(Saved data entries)
BEGIN
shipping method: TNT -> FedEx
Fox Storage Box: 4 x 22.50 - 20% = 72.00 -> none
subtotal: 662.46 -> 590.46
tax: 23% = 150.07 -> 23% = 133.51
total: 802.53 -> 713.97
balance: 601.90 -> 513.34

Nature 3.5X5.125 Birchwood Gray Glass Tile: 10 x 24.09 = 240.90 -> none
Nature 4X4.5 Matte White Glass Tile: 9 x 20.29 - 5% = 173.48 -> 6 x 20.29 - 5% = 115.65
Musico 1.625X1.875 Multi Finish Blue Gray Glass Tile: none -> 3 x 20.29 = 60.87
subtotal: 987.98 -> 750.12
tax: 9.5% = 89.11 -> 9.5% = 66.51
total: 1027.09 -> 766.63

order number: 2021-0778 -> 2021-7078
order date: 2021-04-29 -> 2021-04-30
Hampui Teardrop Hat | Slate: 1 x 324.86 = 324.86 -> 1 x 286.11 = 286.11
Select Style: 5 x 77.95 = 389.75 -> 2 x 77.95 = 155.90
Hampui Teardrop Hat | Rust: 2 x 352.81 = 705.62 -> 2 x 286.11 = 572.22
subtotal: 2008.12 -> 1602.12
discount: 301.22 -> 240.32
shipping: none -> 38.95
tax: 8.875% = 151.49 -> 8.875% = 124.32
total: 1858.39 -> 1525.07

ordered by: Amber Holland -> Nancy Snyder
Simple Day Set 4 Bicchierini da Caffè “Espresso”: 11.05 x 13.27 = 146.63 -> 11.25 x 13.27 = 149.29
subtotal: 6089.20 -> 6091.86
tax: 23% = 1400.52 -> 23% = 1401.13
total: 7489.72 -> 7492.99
END
▶ **What you should do**:
Of the entries above, repeat exactly the lines from the line with "order date: 2021-04-29 -> 2021-04-30" through the line with "tax: 8.875% = 151.49 -> 8.875% = 124.32", both of them included.

▶ **Response below**:
order date: 2021-04-29 -> 2021-04-30
Hampui Teardrop Hat | Slate: 1 x 324.86 = 324.86 -> 1 x 286.11 = 286.11
Select Style: 5 x 77.95 = 389.75 -> 2 x 77.95 = 155.90
Hampui Teardrop Hat | Rust: 2 x 352.81 = 705.62 -> 2 x 286.11 = 572.22
subtotal: 2008.12 -> 1602.12
discount: 301.22 -> 240.32
shipping: none -> 38.95
tax: 8.875% = 151.49 -> 8.875% = 124.32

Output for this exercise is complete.